La structure de base du rondeau est donc, sous forme chansonnière :

1 2 — χ χ χ χ — 1 2 — χ χ χ χ — 1 2
a b — b a a b — a b — a b b a — a b

ou, sous forme plus compacte :

1 2 χ χ — χ χ 1 [ 2 ] — χ χ χ χ 1 [ 2 ]
a b b a — a b a [ b ] — a b b a a [ b ]

14.5.3. Variantes

Des variantes du rondeau peuvent s’obtenir en choisissant entre un refrain :

  • d’un seul vers
  • de deux vers
  • d’une fraction de vers

on peut ainsi créer une foule de variantes à chaque répétition.

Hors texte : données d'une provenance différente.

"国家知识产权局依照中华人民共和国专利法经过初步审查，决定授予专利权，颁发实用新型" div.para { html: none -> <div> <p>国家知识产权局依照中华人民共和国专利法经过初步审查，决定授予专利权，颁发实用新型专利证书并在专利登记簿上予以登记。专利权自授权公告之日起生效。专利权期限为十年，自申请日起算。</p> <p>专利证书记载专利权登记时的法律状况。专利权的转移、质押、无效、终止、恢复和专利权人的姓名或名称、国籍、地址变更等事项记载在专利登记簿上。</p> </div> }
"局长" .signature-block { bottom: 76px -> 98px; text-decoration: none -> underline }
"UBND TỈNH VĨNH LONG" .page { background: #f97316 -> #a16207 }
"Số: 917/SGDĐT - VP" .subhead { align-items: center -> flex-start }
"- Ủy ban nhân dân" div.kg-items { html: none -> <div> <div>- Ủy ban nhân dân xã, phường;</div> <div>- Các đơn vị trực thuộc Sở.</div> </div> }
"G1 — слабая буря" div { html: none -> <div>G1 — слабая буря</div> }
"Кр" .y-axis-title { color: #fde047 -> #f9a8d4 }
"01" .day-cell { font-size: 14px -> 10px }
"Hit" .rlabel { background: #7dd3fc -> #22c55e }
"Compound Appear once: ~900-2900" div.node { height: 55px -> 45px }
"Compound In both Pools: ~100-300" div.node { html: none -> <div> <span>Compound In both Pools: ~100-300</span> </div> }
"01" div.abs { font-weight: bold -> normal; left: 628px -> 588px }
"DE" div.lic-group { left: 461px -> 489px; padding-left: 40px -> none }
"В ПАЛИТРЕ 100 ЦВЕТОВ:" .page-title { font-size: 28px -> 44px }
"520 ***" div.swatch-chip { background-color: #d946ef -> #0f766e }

14.5.3.1. Terminologie : rondeau et rondel

On utilise parfois l’expression « rondeau ancien » ou « rondel » pour décrire la structure de base vue ici ; l’expression « rondeau nouveau » ou « rondeau », sans plus de précision, désigne alors une variante utilisant des quintils et prenant la forme :

a a b b a — a a b Γ — a a b b a Γ

Γ désigne la clausule, petit vers constitué du début du premier vers du poème. Notons toutefois le coté artificiel de cette appellation, rondel et rondeau étant fondamentalement, comme bel et beau, des synonymes. Pour cette raison, ainsi que pour éviter toute ambiguité, nous n’utilisons pas ici cette terminologie.

14.5.3.2. Rondinet

Il s'agit d’une variante du rondeau à clausule :

a b b a b a C - b a a b C

14.5.3.3. Rondeau redoublé

Le rondeau redoublé utilise les vers du premier quatrain comme refrains à la fin des quatrains deux à cinq. La sixième et dernière strophe est alors un quatrain ordinaire suivi d’une clausule C reprenant le début du premier vers du poème. L’ensemble est construit sur deux rimes croisées dont l’ordre est renversé à chaque strophe. En voici la structure :

1 2 3 4 — χ χ χ 1 — χ χ χ 2 — χ χ χ 3 — χ χ χ 4 — χ χ χ χ C
a b a b — b a b a — a b a b — b a b a — a b a b — b a b a c

14.6. Zadjal

Le zadjal, ou zajal, est constitué d’une série de quatrains liés par la rime du dernier vers de chaque strophe. Le tout est précédé d’un distique introductif :

a a — b b b a — c c c a — d d d a — e e e a — ...

14.6.1. Zégel

Le Zégel est une variante de Zadjal, sans distique introductif :

b b b a — c c c a — d d d a — e e e a — ...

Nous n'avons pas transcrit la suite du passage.